Your job: Research a company and produce a structured sales briefing.
## Research Process
1. Search for the company's website and basic info
2. Look up their tech stack and recent news
3. Find hiring patterns that indicate growth areas
4. Identify potential pain points and opportunities
## Output Format
Return a JSON object with:
{
"company_name": "...",
"industry": "...",
"employee_count": "...",
"tech_stack": ["...", "..."],
"recent_news": ["...", "..."],
"hiring_signals": ["...", "..."],
"pain_points": ["...", "..."],
"talking_points": ["...", "..."],
"recommended_approach": "..."
}
## Guidelines
- Be thorough but efficient (use tools strategically)
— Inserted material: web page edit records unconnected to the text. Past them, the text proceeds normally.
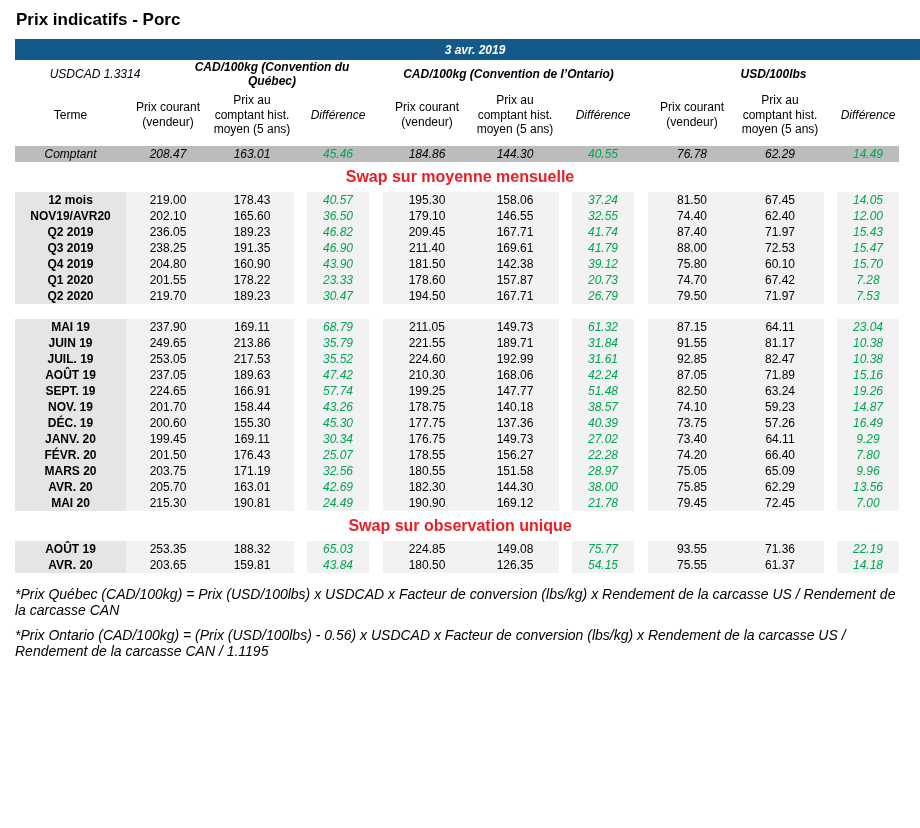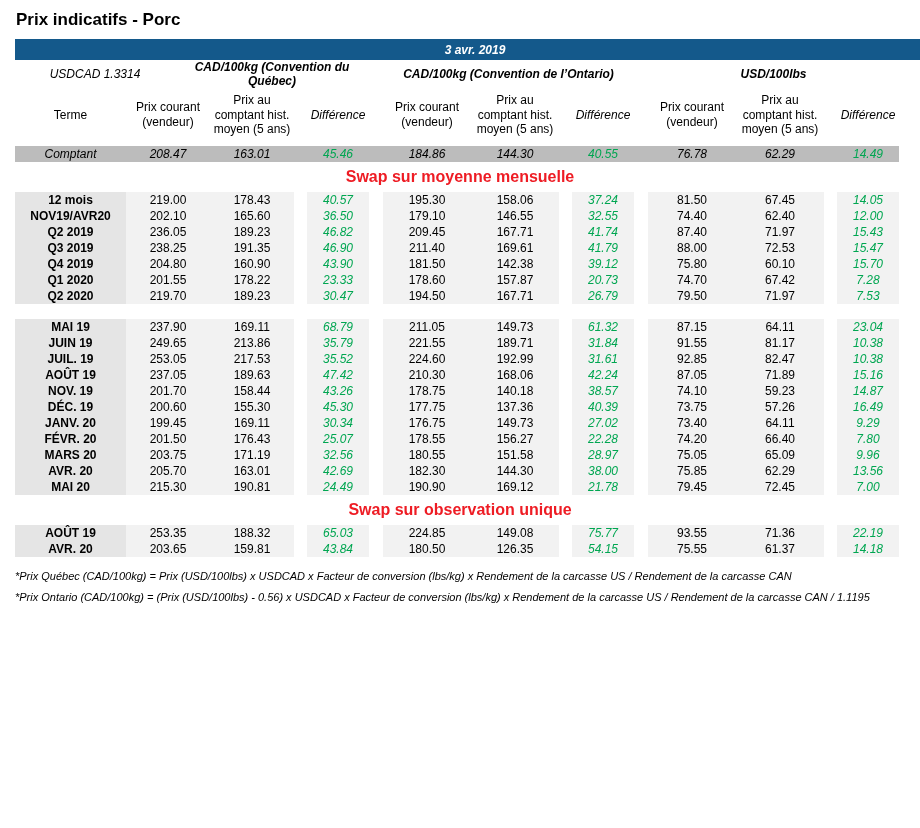--- a/index.html
+++ b/index.html
@@ -52,21 +52,21 @@
   
   .spot .cell { background:#bcbcbc; font-style:italic; font-weight:normal; }
   .spot .diff { color:#00a651; }
 
   .section-title {
     height:30px; display:flex; align-items:center; justify-content:center;
     color:#ee1c24; font-size:16px; font-weight:bold; 
   }
   .spacer { height:15px; }
 
-  .footnotes { margin-top:13px; font-size:11px; font-style:italic; }
+  .footnotes { margin-top:13px; font-size:14px; font-style:italic; }
   .footnotes .fn { margin-bottom:9px; }
 </style>
 </head>
 <body>
 
 <div class="wrap">
 
   <div class="title">Prix indicatifs - Porc</div>
 
   <div class="banner">
@@ -301,20 +301,37 @@
         <div class="cell num">168.06</div>
         <div class="cell gap"></div>
         <div class="cell diff">42.24</div>
         <div class="cell gap"></div>
         <div class="cell num">87.05</div>
         <div class="cell num">71.89</div>
         <div class="cell gap"></div>
         <div class="cell diff">15.16</div>
       </div>
       <div class="main-grid row ">
+        <div class="cell terme">SEPT. 19</div>
+        <div class="cell num">224.65</div>
+        <div class="cell num">166.91</div>
+        <div class="cell gap"></div>
+        <div class="cell diff">57.74</div>
+        <div class="cell gap"></div>
+        <div class="cell num">199.25</div>
+        <div class="cell num">147.77</div>
+        <div class="cell gap"></div>
+        <div class="cell diff">51.48</div>
+        <div class="cell gap"></div>
+        <div class="cell num">82.50</div>
+        <div class="cell num">63.24</div>
+        <div class="cell gap"></div>
+        <div class="cell diff">19.26</div>
+      </div>
+      <div class="main-grid row ">
         <div class="cell terme">NOV. 19</div>
         <div class="cell num">201.70</div>
         <div class="cell num">158.44</div>
         <div class="cell gap"></div>
         <div class="cell diff">43.26</div>
         <div class="cell gap"></div>
         <div class="cell num">178.75</div>
         <div class="cell num">140.18</div>
         <div class="cell gap"></div>
         <div class="cell diff">38.57</div>

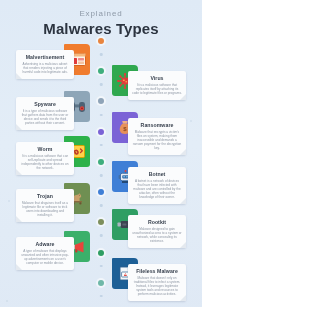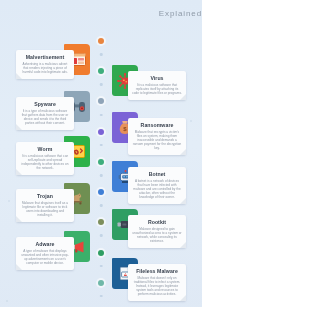--- a/index.html
+++ b/index.html
@@ -32,21 +32,21 @@
     height: 13px;
     background: #ffffff;
   }
 
   
   #header {
     position: absolute;
     top: 8px;
     left: 0;
     width: 202px;
-    text-align: right;
+    text-align: center;
   }
   #kicker {
     font-size: 8px;
     color: #8e9aa8;
     letter-spacing: 0.9px;
     font-weight: 400;
     line-height: 11px;
   }
   #main-title {
     font-size: 15px;
@@ -189,20 +189,21 @@
 <body>
 
 <div id="poster">
 
   <div class="bg-dot" style="left:8px;  top:200px; width:2px; height:2px;"></div>
   <div class="bg-dot" style="left:190px; top:120px; width:2px; height:2px;"></div>
   <div class="bg-dot" style="left:6px;  top:300px; width:1.5px;height:1.5px;"></div>
 
   <div id="header">
     <div id="kicker">Explained</div>
+    <div id="main-title">Malwares Types</div>
   </div>
 
   <div id="timeline">
       <div class="tl-dot big" style="top: 0px; background: rgb(232, 133, 63);"></div>
       <div class="tl-dot small" style="top: 15.1111px; background: rgb(195, 212, 230);"></div>
       <div class="tl-dot big" style="top: 30.2222px; background: rgb(63, 174, 125);"></div>
       <div class="tl-dot small" style="top: 45.3333px; background: rgb(195, 212, 230);"></div>
       <div class="tl-dot big" style="top: 60.4444px; background: rgb(143, 164, 184);"></div>
       <div class="tl-dot small" style="top: 75.5556px; background: rgb(195, 212, 230);"></div>
       <div class="tl-dot big" style="top: 90.6667px; background: rgb(123, 99, 214);"></div>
- If you can't find information, note it as "Unknown"
- Focus on actionable insights for sales conversations
- Prioritize recent information (last 6 months)
Testing Your Agent
Before you ship it, test with real inputs:
- Happy path: Test with well-known companies (Salesforce, HubSpot)
- Edge cases: Test with small/unknown companies
- Failure modes: Test with invalid inputs, API failures
- Speed: How long does it take? (Target: under 60 seconds)
Common First-Time Mistakes:
- Too many tools: Start with 2-3. Add more only when needed.
- Vague prompts: Be extremely specific about what you want.
- No error handling: APIs fail. Handle it gracefully.
- Infinite loops: Set a maximum number of iterations.
Deploying to Production
For your first agent, keep deployment simple:
- Wrap it in an API: Use FastAPI or Express to create an endpoint
- Add authentication: API key or OAuth
- Add logging: Log every agent run for debugging
- Set timeouts: Maximum 2 minutes per run
- Deploy: Railway, Render, or AWS Lambda
What's Next?
Once your first agent is working, you can:
- Add more tools (CRM lookup, email drafting, calendar scheduling)
- Build a second agent that works with the first
- Add memory so the agent learns from past research
- Create a dashboard to monitor agent performance
"The best way to learn about agents is to build one. Not read about them. Not watch videos. Build one."
You now have everything you need to build your first AI agent. The whole process should take 2-4 hours. By tomorrow, you could have an agent saving your team 15+ minutes per lead.
Start simple. Ship fast. Iterate from there.